Crazy A slowly looked up from his hands, capturing Anteros’s stare, hard faced. “I’m questioning you now.”

“You sure about that?” Anteros asked.

“You knew, didn’t you?” Crazy A continued. “That the moment you took her she’d never go to The Institute or anywhere else.” Anteros folded his arms, letting his stony silence be his response.

Crazy A was unperturbed. “I got to wonder if it goes beyond that, if you knew you’d never be able to let her go.”

“Careful.” Anteros was icy, tone grim and foreboding. “You might say something that can’t be unsaid.”

“There’s a girl up in that room. In your room—” Crazy A gestured down the hall “—threatening everything we’ve ever built. She’s a massive complication. Forget the rumor, she distracts you and you can’t see your priorities shifting. I’ve never seen you miss a delivery. Gotta wonder why she’s still breathing, Anteros.” Anteros folded his arms, eyes locked with Crazy A’s in a fierce glare. Crazy A hadn’t used his name in years, since the day that he’d earned the name Beast. Crazy A matched his glare with intensity for a few more beats, then he pushed past him with a shove. He pounded through Anteros’s house as if he hadn’t just broken in, and then he left.

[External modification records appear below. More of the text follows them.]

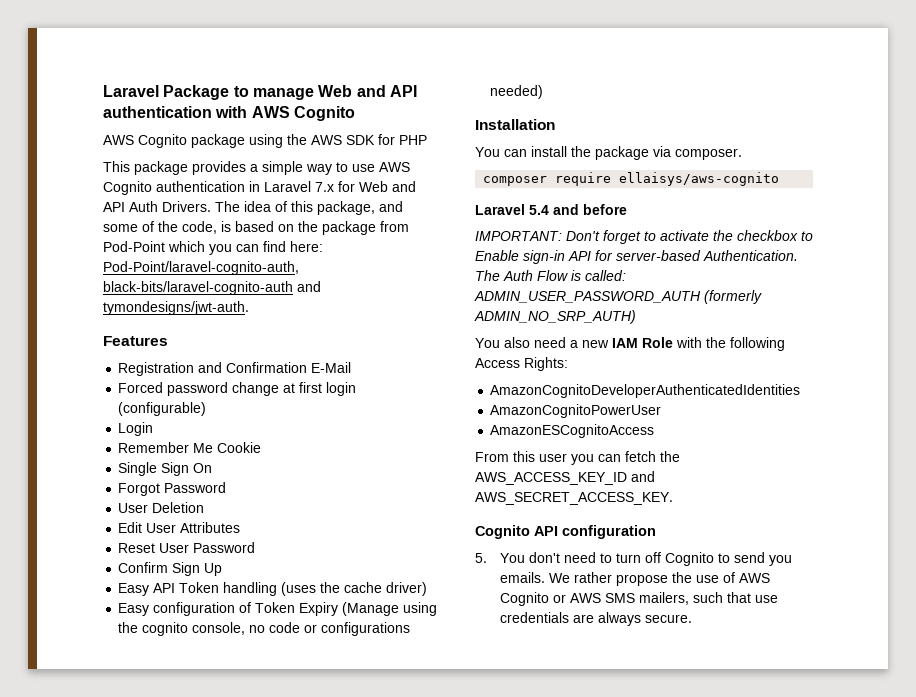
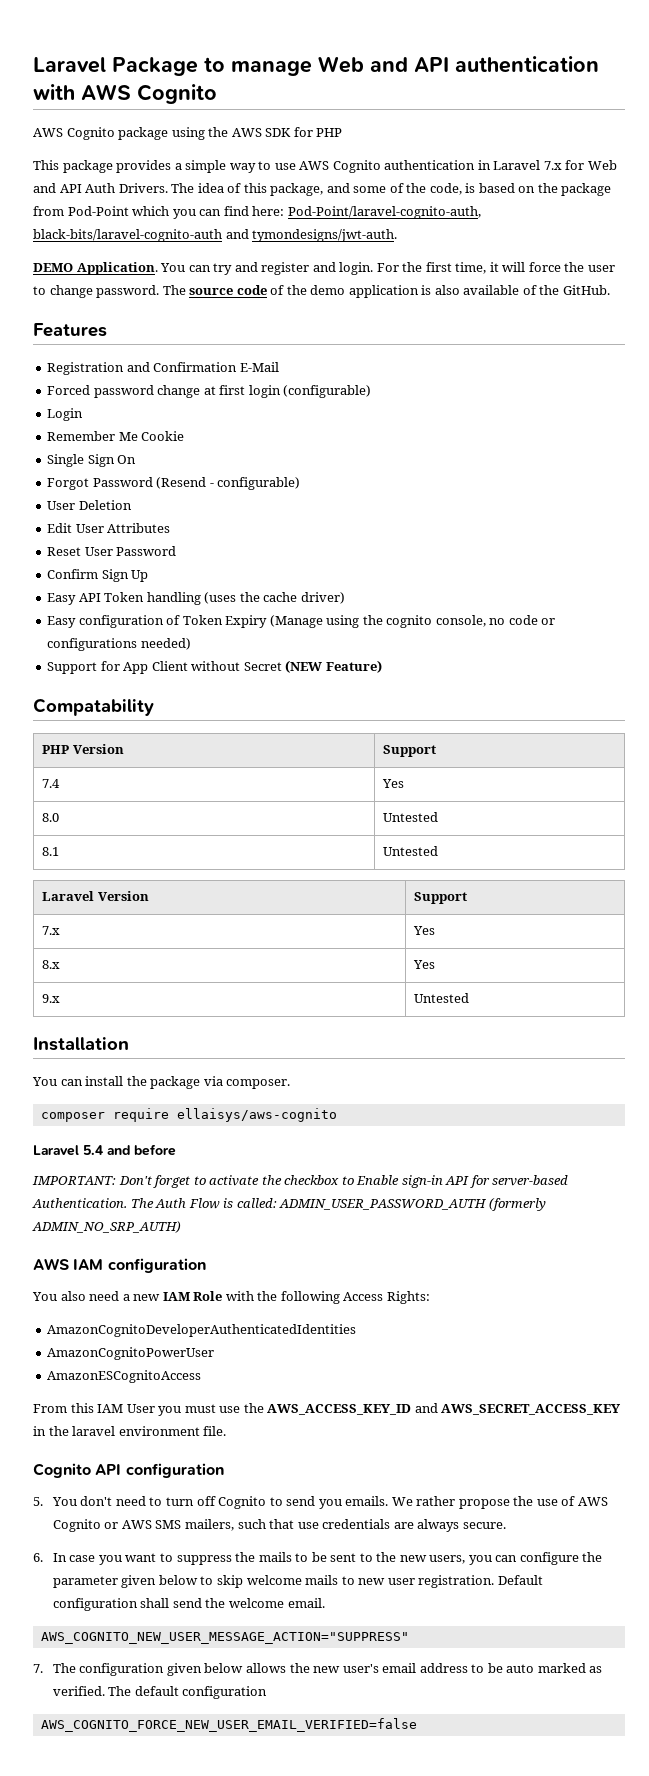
(249, 308) none -> [33,262,615,275] [33,285,610,298] // DEMO Application. You can try and register and login. For the first time, it will force the user to change password. The source code of the demo application is also available of the GitHub.
(227, 487) none -> [156,477,301,490] (Resend - configurable)
(544, 92) none -> [47,660,382,674] [33,698,154,716] [42,744,124,754] [383,745,437,757] [42,779,61,788] [382,779,405,788] [42,813,60,822] [383,812,439,822] [42,847,60,856] [383,846,439,856] [42,891,149,901] [414,892,468,904] [42,926,61,935] [413,926,436,935] [42,960,61,969] [413,960,436,969] [42,994,61,1003] [414,993,470,1003] // Support for App Client without Secret (NEW Feature) // Compatability // PHP Version | Support // 7.4 | Yes // 8.0 | Untested // 8.1 | Untested // Laravel Version | Support // 7.x | Yes // 8.x | Yes // 9.x | Untested
(636, 317) none -> [33,1258,206,1273] // AWS IAM configuration
[539,451,680,465] [475,471,655,485] [475,492,673,505] user you can fetch the AWS_ACCESS_KEY_ID and AWS_SECRET_ACCESS_KEY. -> [97,1403,622,1416] [33,1426,227,1436] IAM User you must use the AWS_ACCESS_KEY_ID and AWS_SECRET_ACCESS_KEY in the laravel environment file.
(692, 618) none -> [33,1552,603,1565] [52,1575,543,1588] [52,1598,325,1611] [40,1632,409,1644] [33,1663,603,1676] [52,1686,268,1699] [40,1718,417,1732] // 6. In case you want to suppress the mails to be sent to the new users, you can configure the parameter given below to skip welcome mails to new user registration. Default configuration shall send the welcome email. // AWS_COGNITO_NEW_USER_MESSAGE_ACTION="SUPPRESS" // 7. The configuration given below allows the new user's email address to be auto marked as verified. The default configuration // AWS_COGNITO_FORCE_NEW_USER_EMAIL_VERIFIED=false

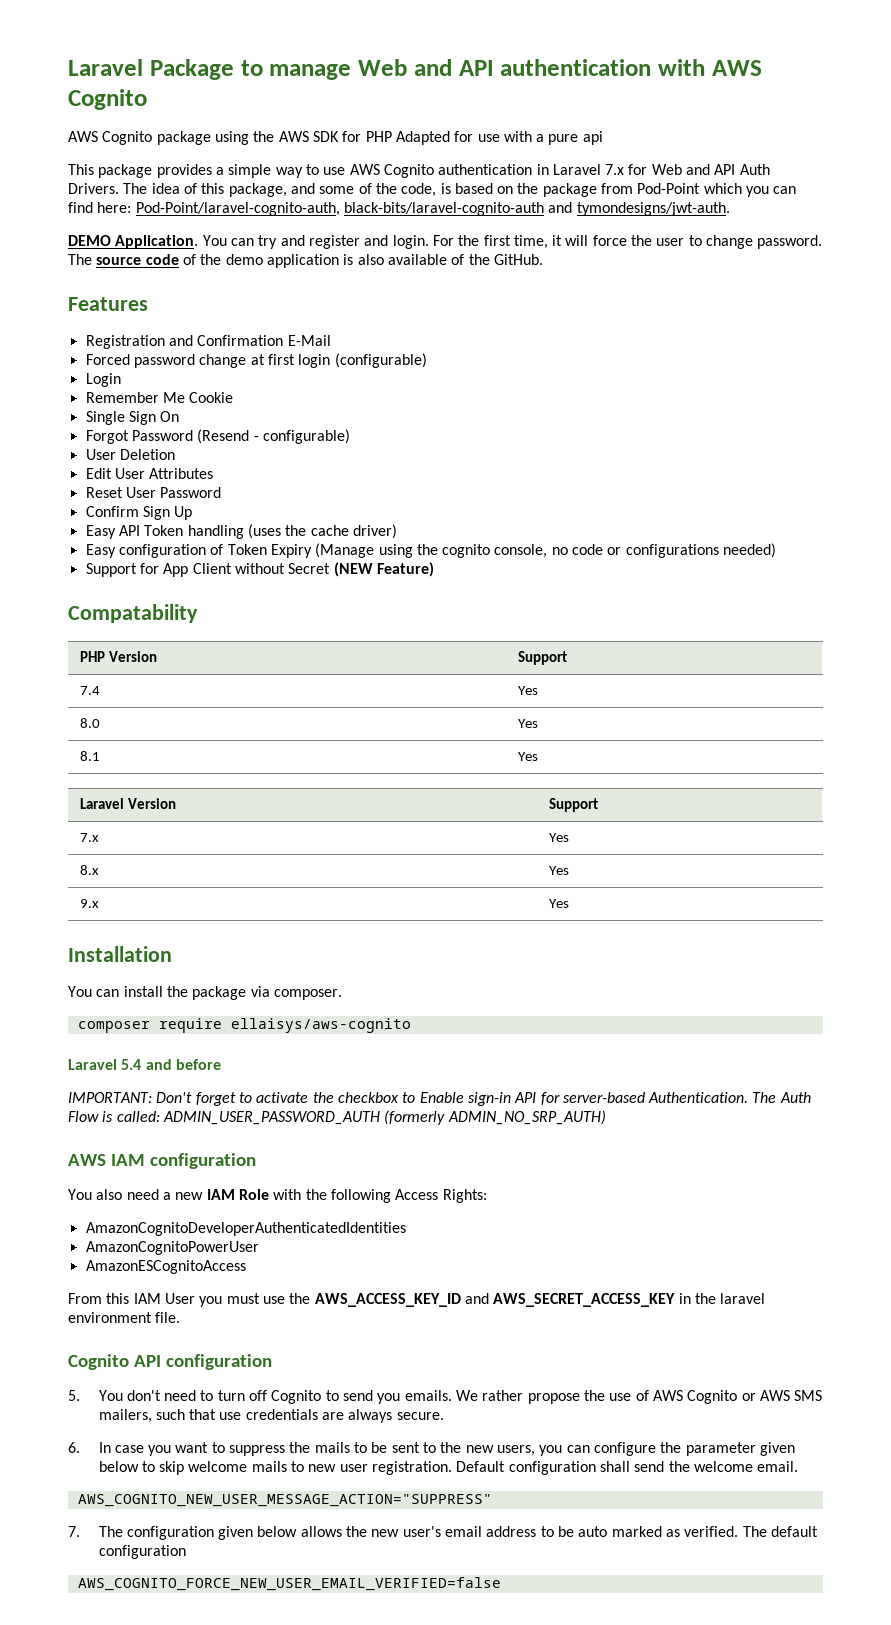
(343, 132) none -> [395,131,603,145] Adapted for use with a pure api
[383,812,439,822] Untested -> [518,719,539,728] Yes
[383,846,439,856] Untested -> [518,752,539,761] Yes
[414,993,470,1003] Untested -> [549,899,570,908] Yes

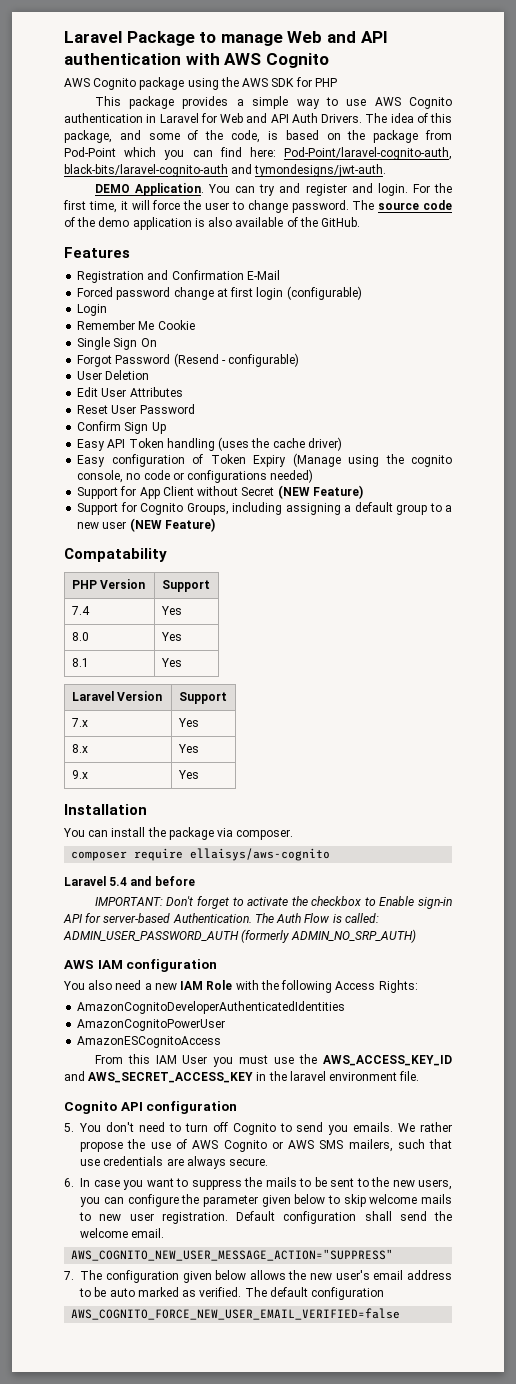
[395,131,603,145] Adapted for use with a pure api -> (337, 82) none
[605,164,625,175] 7.x -> (199, 118) none
(434, 569) none -> [77,502,453,515] [77,518,215,532] // Support for Cognito Groups, including assigning a default group to a new user (NEW Feature)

Anteros watched him pull open the front door and slam it shut. He stared at the door for a few beats then glanced down the shadowy hallway he’d been heading toward before Crazy A had interrupted, where Frankie slept soundly in his room.

Thirteen

With the shooting at the funeral, Beast had been so busy that for the past day and a half, I hadn’t seen him. We’d not been together since that moment after the funeral when he’d brushed the debris from my cheek and taken me inside his lair.

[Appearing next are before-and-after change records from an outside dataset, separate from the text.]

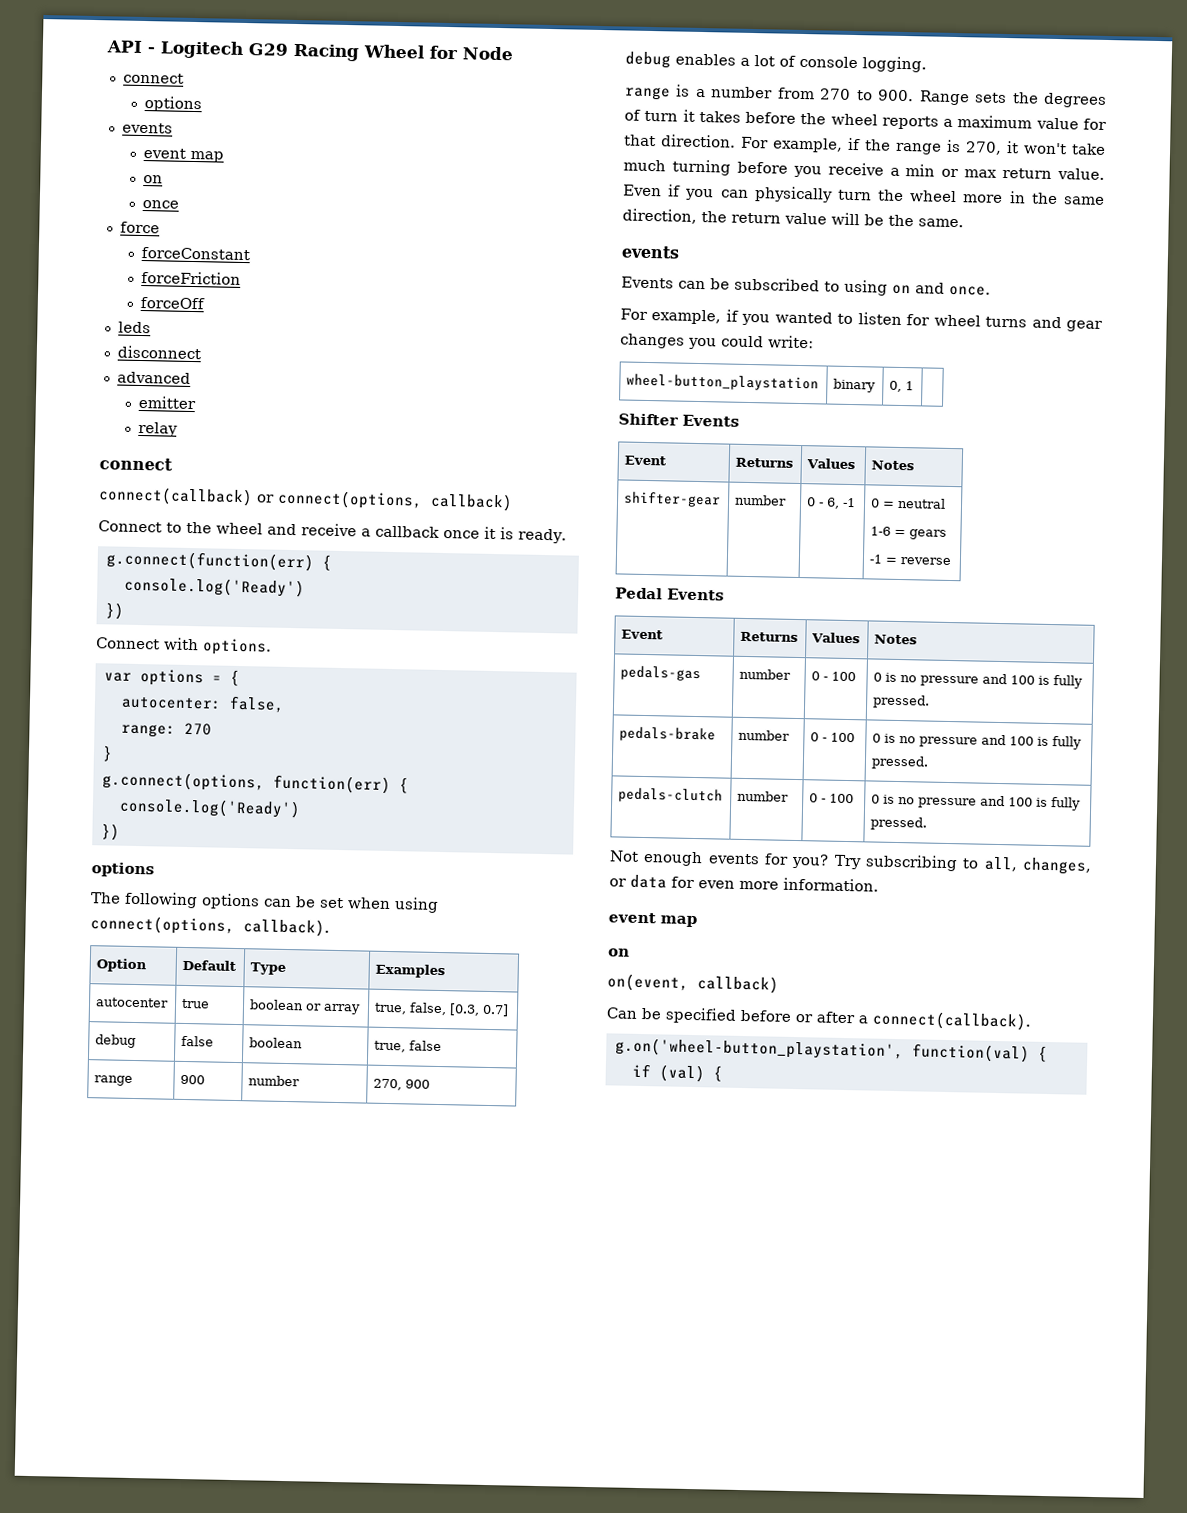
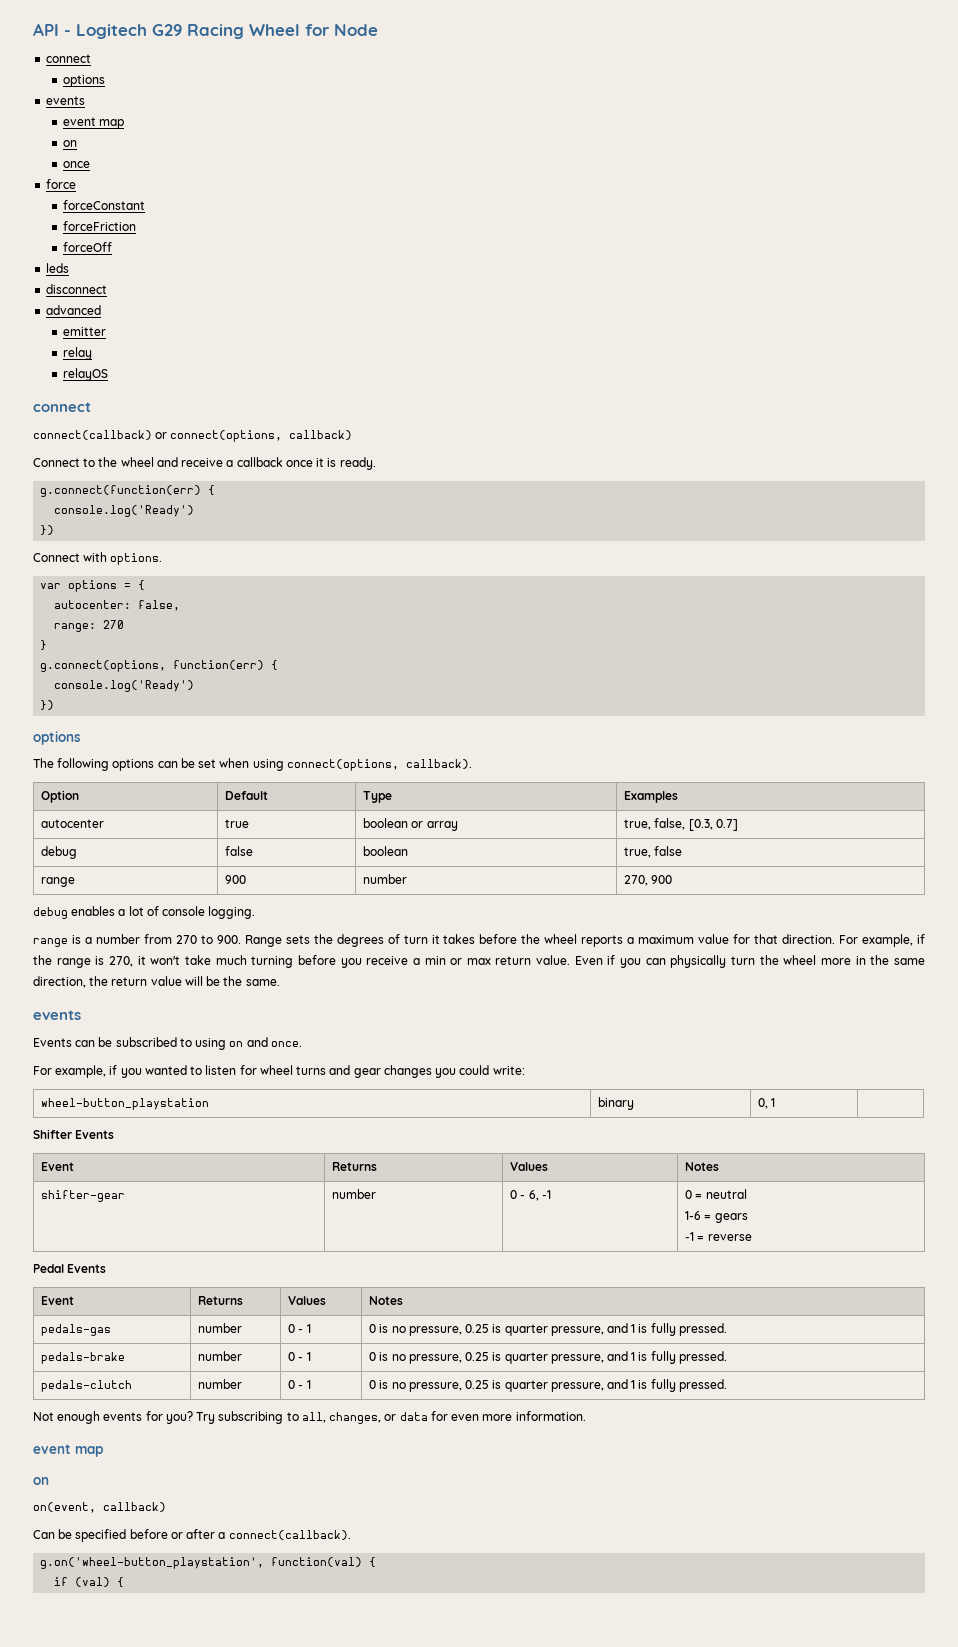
(179, 429) none -> [62,368,108,381] // relayOS
[831,671,857,682] [873,672,1036,687] 100 | 0 is no pressure and 100 -> [306,1324,311,1333] [369,1323,636,1336] 1 | 0 is no pressure, 0.25 is quarter pressure, and 1
[830,732,856,743] [872,733,1035,748] 100 | 0 is no pressure and 100 -> [306,1352,311,1361] [369,1351,636,1364] 1 | 0 is no pressure, 0.25 is quarter pressure, and 1
[829,793,855,804] [871,794,1034,809] 100 | 0 is no pressure and 100 -> [306,1380,311,1389] [369,1379,636,1392] 1 | 0 is no pressure, 0.25 is quarter pressure, and 1

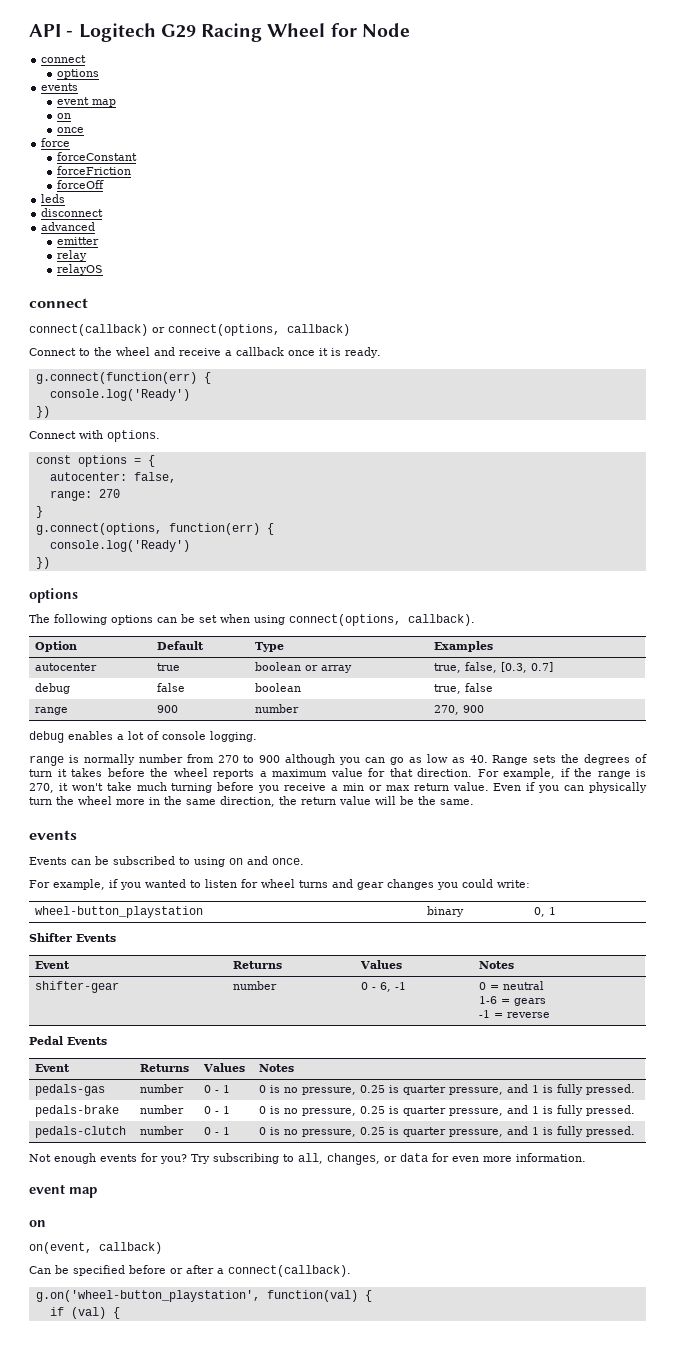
[40,583,62,589] var -> [35,455,71,464] const
[84,937,92,944] a -> [83,754,135,765] normally
[216,935,241,944] 900. -> [259,754,488,765] 900 although you can go as low as 40.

I put a hand up to my face as if I could still feel it.

Then there was after when he’d carried me up to the penthouse and to his room. I’d been asleep, but when he’d put me to bed, I’d woken up. In that brief, fleeting moment, I saw him. It wasn’t Beast, it was someone else. What I mean is, I saw a man. There was a tenderness to him. He put me to bed, covered me up. He didn’t touch me inappropriately.

And…fuck.

I didn’t sleep. I waited for him, hoping he would come back, but he never did. I watched the sunrise alone and Nikolai escorted me back to the white room.

My room. Where I’ve been now for nearly two days, alone.

Dumb.

I’m so dumb.

Alone is good.

I shook my head, trying to get

the thoughts out, and reached for Sofia’s journal from beneath the floorboards. That’s what I’d been doing lately when I felt my control slipping, or when I started to feel like I might not entirely hate my situation—I read. I suppressed it. It helped that I had so much reading material. It was how I had escaped my life before. When I was too sick, or too lonely, or when Papa went on one of his tangents, I would read.

There was a massive power in reading. Whenever I used to meet people who didn’t read, I would imagine what wonderful life they led—they’d have to have one. I wouldn’t have survived being sick had I not been able to disappear into different worlds every day.

I sat down in the cozy area I’d made in the blind spot in my room using a pile of pillows and blankets. I would claim they were dirty if the Beast asked what happened to them. It felt like forever since I’d been able to read Sofia’s journal. The last time I’d been with Sofia, someone major in their world had died, but she’d been too busy with Alessio to care.

I opened the book, starting off.

I met Alessio at our spot again today. Oh my it’s so silly, I have my hand to my cheek as I write this, as if I can capture some of the warmth of his hand, as if I can still feel the way he caressed my bruise. But I can still see the fervor in his eyes when he saw the latest from Dario.

I can still hear his words to me.

“I’ll kill him,” he’d promised. His voice was so low, it reminded me of the wolves in the fairytales. Knowing what I know about his temperament, how can I ever tell him that his brother, Emilio, cornered me and pressed his lips against mine? I froze, letting him stick his slimy tongue down my throat. I don’t know what to do.

I write in this journal, hoping my tumultuous emotions will make sense.